Just finished Douglas Murray's "The Madness of Crowds" and also a book by an American Revolutionary soldier called Joseph Plumb Martin.  Just started The Secret Barrister and a book of eyewitness accounts of Irish history.

Also I have "The Art of the Advocate" by Richard Du Cann to read when work gets a bit slack. 

No it isn’t wibble you bumbling imbecile.

It is intellectual and a bit fun as opposed to snow crash by Neil Stephenson which is fun and a bit intellectual and it’s very relevant to that discussion.


I hated that Jonathan Coe!
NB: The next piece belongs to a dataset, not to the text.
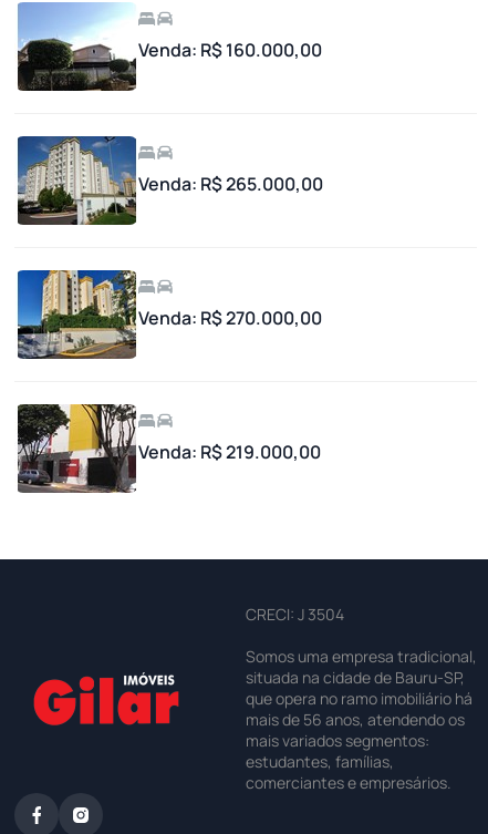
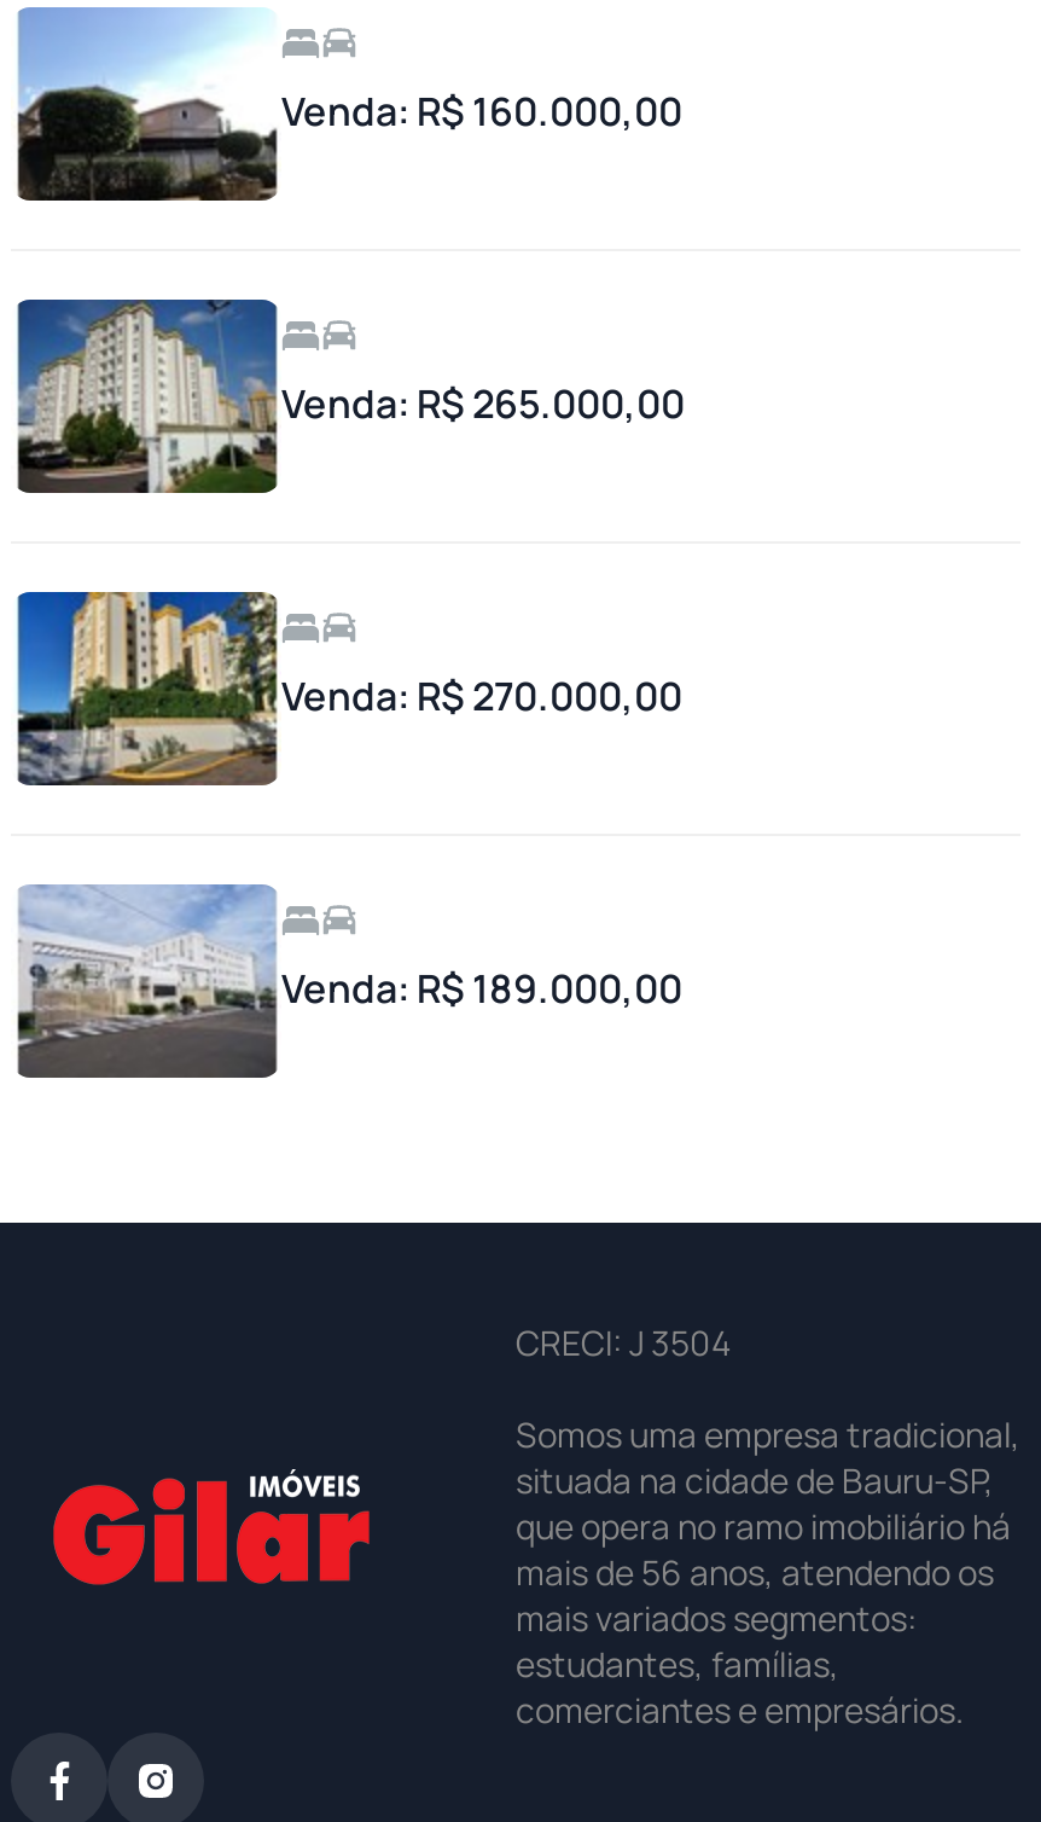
[17,403,321,493] [image] | Venda: R$ 219.000,00 -> [18,882,682,1080] [image] | Venda: R$ 189.000,00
The only one of my Daunt subscription from last year that was a dud.

Currently reading James Baldwin's Another Country (heavy with impending disaster) which is one of the Bowie 100 books and also The Wych Elm which was a christmas present and is good & tense so far.

Can't remember the pile, but have just finished:

Blue Moon reacher - v disappointing

Once Upon a River - loved it

the order of the day - brilliant

My year of rest & relaxation - decent trash

no muggy m7, it is shit. 

The tryhard style makes it almost unreadlbemade worse by the self indulgent failure to edit anything out. The attempts to be so very intellectual are less convincing than a laz post. He thinks he is funny, he is not. There is no plot - yes I know how intellectual is that! 

Have you even read it Wibble!? 

yes I agree it is overlong and pretentious at points but when he is not trying too hard it is very fun.

Dont you remember a character called Tyrone slothrop who is sort of the protagonist!? Saying it has no plot makes no sense. It clearly does

I read it at uni. Back when i finished all books I started no matter how shit. 

It was shit. utterly shit and  I like lot 49

" The Religion by Tim Willocks is ridiculous. Full of cliched characters, a slow drag to an obvious and unoriginal ending and half the book is taken up with descriptions of the hero's massive knob and his fondness for sticking it in womens' "triangles". "

I disagree 1000000% with your hyperbolic analysis.

It sounds like descriptions of male genitalia make you uncomfortable.

And I just word searched triangle and it doesn't appear once in the book, so this is presumably your own preferred term for female genitalia?

Rereading the last Pratch for the nth time.  I love that man. Even tho he is dead.

y happy plaice.

B4 that I read a book about something more rofworthy but I can't be arsed to peniswag about it

I like these threads; I am always grateful for reccos.

Currently reading another Joe Abercrombie ("Best Served Cold").  I think he is r8d as a fantasy/sci-fi genre author.  Not, typically, my bag but I like books that have more than one episode to them - I think this series is only a duology.

Been re-reading stuff for want of good recommendations but came across "A confederacy of dunces" on some list or other which was great.  Particularly given the circumstance of its eventual publication.  Cost me fuckin 5 quid tho on kindle and it only has a few months left before the copyright expires.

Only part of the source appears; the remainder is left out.